**Problem description:** Find every line below with the word "pfield" in it, and copy each one.

»»

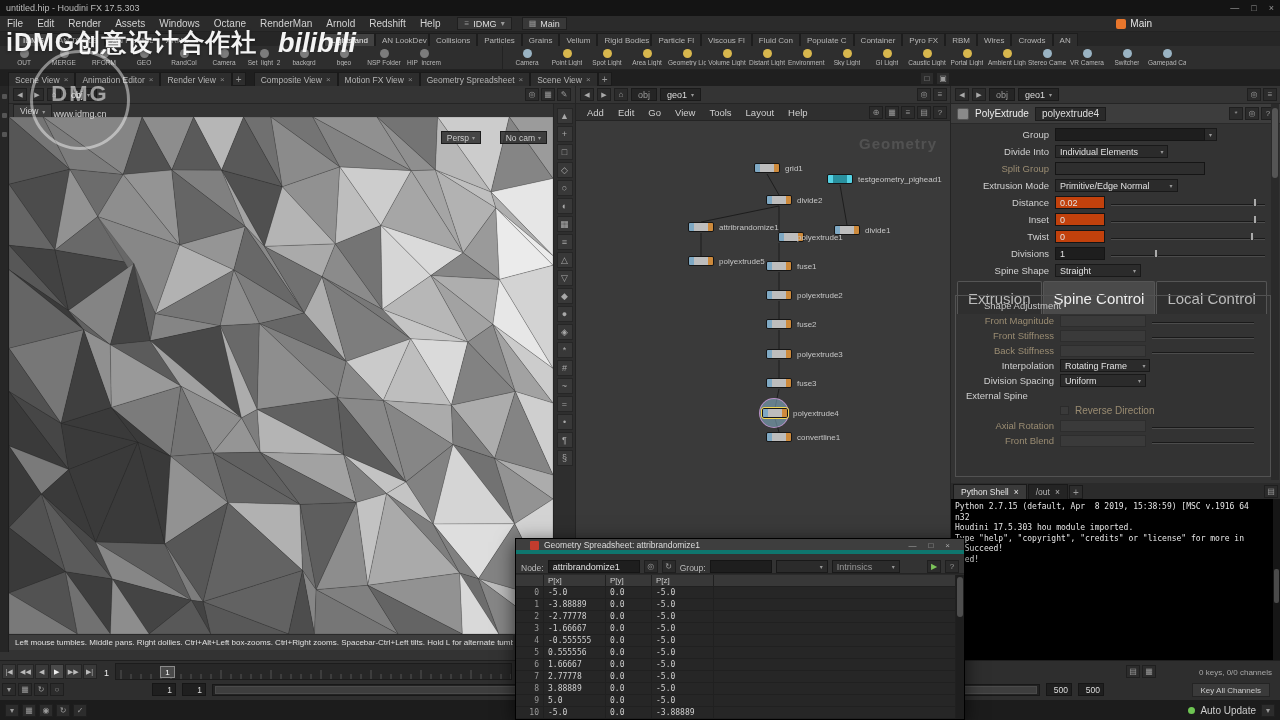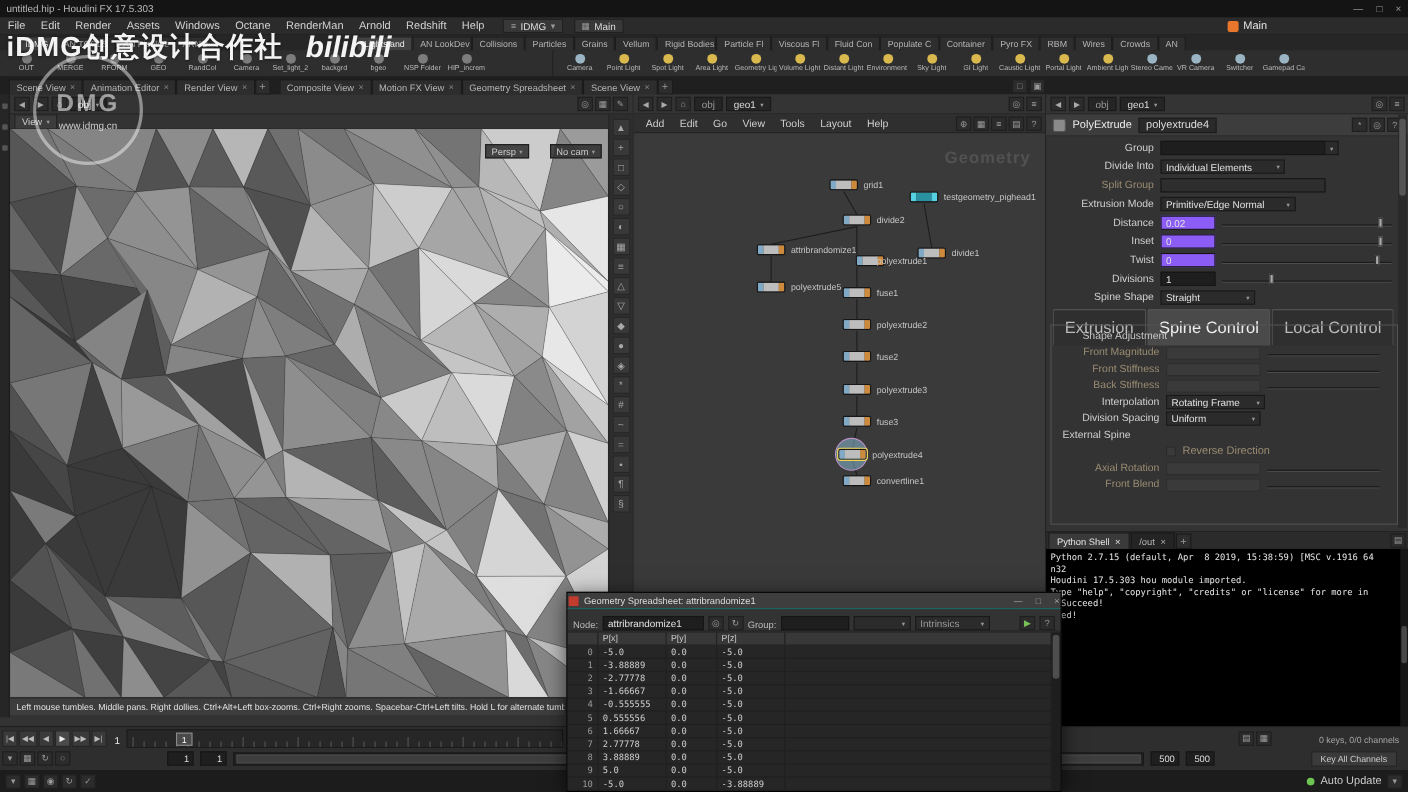--- a/index.html
+++ b/index.html
@@ -78,21 +78,21 @@
 #parpath{left:0;top:0;width:330px}
 #parhead{left:0;top:18px;width:330px;height:20px;background:#3d3d3d;border-bottom:1px solid #2a2a2a;display:flex;align-items:center;gap:6px;padding:0 6px}
 #parhead .nicon{width:12px;height:12px;background:#8a8a8a;border:1px solid #555;border-radius:2px}
 #parhead .ntype{font-size:10px;font-weight:normal;color:#ececec}
 #parhead .nname{font-size:10px;color:#ddd;background:#2a2a2a;border:1px solid #1c1c1c;padding:0 6px;height:14px;display:flex;align-items:center}
 #parhead .icons{margin-left:auto;display:flex;gap:2px}
 #prows{left:0;top:40px;width:330px}
 .prow{display:flex;align-items:center;height:17px;padding-right:16px}
 .plabel{width:98px;flex:none;text-align:right;margin-right:6px;color:#d0d0d0;font-size:9.5px;white-space:nowrap;overflow:hidden}
 .pfield{height:13px;background:#1e1e1e;border:1px solid #151515;color:#e2e2e2;font-size:9px;display:flex;align-items:center;padding:0 4px}
-.pfield.red{background:#8b5cf6}
+.pfield.red{background:#c2410c}
 .ddv{height:13px;background:#2b2b2b;border:1px solid #191919;color:#e0e0e0;font-size:9px;display:flex;align-items:center;justify-content:space-between;padding:0 4px;gap:6px}
 .ddv .ar{font-size:6px;color:#999}
 .arrbox{width:12px;height:13px;background:#2b2b2b;border:1px solid #191919;border-left:none;display:flex;align-items:center;justify-content:center;font-size:6px;color:#999}
 .strack{flex:1;position:relative;height:13px;margin-left:6px}
 .strack .line{position:absolute;left:0;right:0;top:8px;height:1px;background:#1a1a1a;box-shadow:0 1px 0 #4c4c4c}
 .strack .notch{position:absolute;top:2px;width:4px;height:9px;background:#aaa;border:1px solid #333}
 .dim{color:#9a8c72 !important}
 .dimfield{height:12px;width:86px;background:#3a3a3a;border:1px solid #2d2d2d;flex:none}
 .cbox{width:9px;height:9px;background:#3a3a3a;border:1px solid #2b2b2b;margin-right:6px;flex:none}
 #ptabs{left:6px;top:195px;display:flex;gap:1px}
@@ -128,21 +128,21 @@
 .tfield{height:13px;background:#1f1f1f;border:1px solid #161616;color:#ddd;font-size:8.5px;display:flex;align-items:center;justify-content:flex-end;padding:0 3px}
 #rangebar{left:212px;top:23px;width:828px;height:12px;background:#222;border:1px solid #181818}
 #rangebar .rhandle{position:absolute;left:2px;top:1px;right:2px;bottom:1px;background:#3e3e3e;border:1px solid #4a4a4a}
 #keyall{right:10px;top:22px;height:14px;background:#3a3a3a;border:1px solid #242424;color:#ccc;font-size:8px;display:flex;align-items:center;padding:0 8px}
 
 #bottombar{left:0;top:700px;width:1280px;height:20px;background:#1c1c1c;display:flex;align-items:center;padding:0 5px;gap:3px}
 #autoupd{margin-left:auto;display:flex;align-items:center;gap:5px}
 .greendot{width:7px;height:7px;border-radius:50%;background:#6ec553}
 
 #sswin{left:515px;top:538px;width:450px;height:182px;background:#2b2b2b;border:1px solid #000;box-shadow:0 4px 18px rgba(0,0,0,.65);z-index:40}
-#sstitle{height:15px;background:#3e3e3e;display:flex;align-items:center;gap:5px;padding:0 1px;border-bottom:1px solid #0f766e}
+#sstitle{height:15px;background:#3e3e3e;display:flex;align-items:flex-end;gap:5px;padding:0 14px;border-bottom:4px solid #0f766e}
 #sstitle .ricon{width:9px;height:9px;background:#c23c2e;border-radius:1px;flex:none}
 #sstitle .t{font-size:8.5px;color:#ddd;white-space:nowrap}
 #sstitle .btns{margin-left:auto;display:flex;gap:12px;color:#aaa;font-size:8px}
 #sstool{height:20px;background:#333;border-bottom:1px solid #242424;display:flex;align-items:flex-end;gap:4px;padding:0 5px;font-size:8.5px;color:#bbb}
 #sstool .lbl{flex:none}
 #sstable{position:absolute;left:0;top:36px;right:8px;bottom:0;background:#262626;overflow:hidden}
 .ssrow{display:flex;height:12px;border-bottom:1px solid #202020;font-family:"DejaVu Sans Mono",monospace;font-size:8px;color:#cfcfcf}
 .ssrow.head{background:#383838;color:#ccc;font-family:"Liberation Sans",sans-serif}
 .sscell{padding:0 4px;display:flex;align-items:center;border-right:1px solid #202020;overflow:hidden;flex:none}
 .c0{width:28px;color:#999;justify-content:flex-end}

««

**Result for this task:**
 .pfield{height:13px;background:#1e1e1e;border:1px solid #151515;color:#e2e2e2;font-size:9px;display:flex;align-items:center;padding:0 4px}
-.pfield.red{background:#8b5cf6}
+.pfield.red{background:#c2410c}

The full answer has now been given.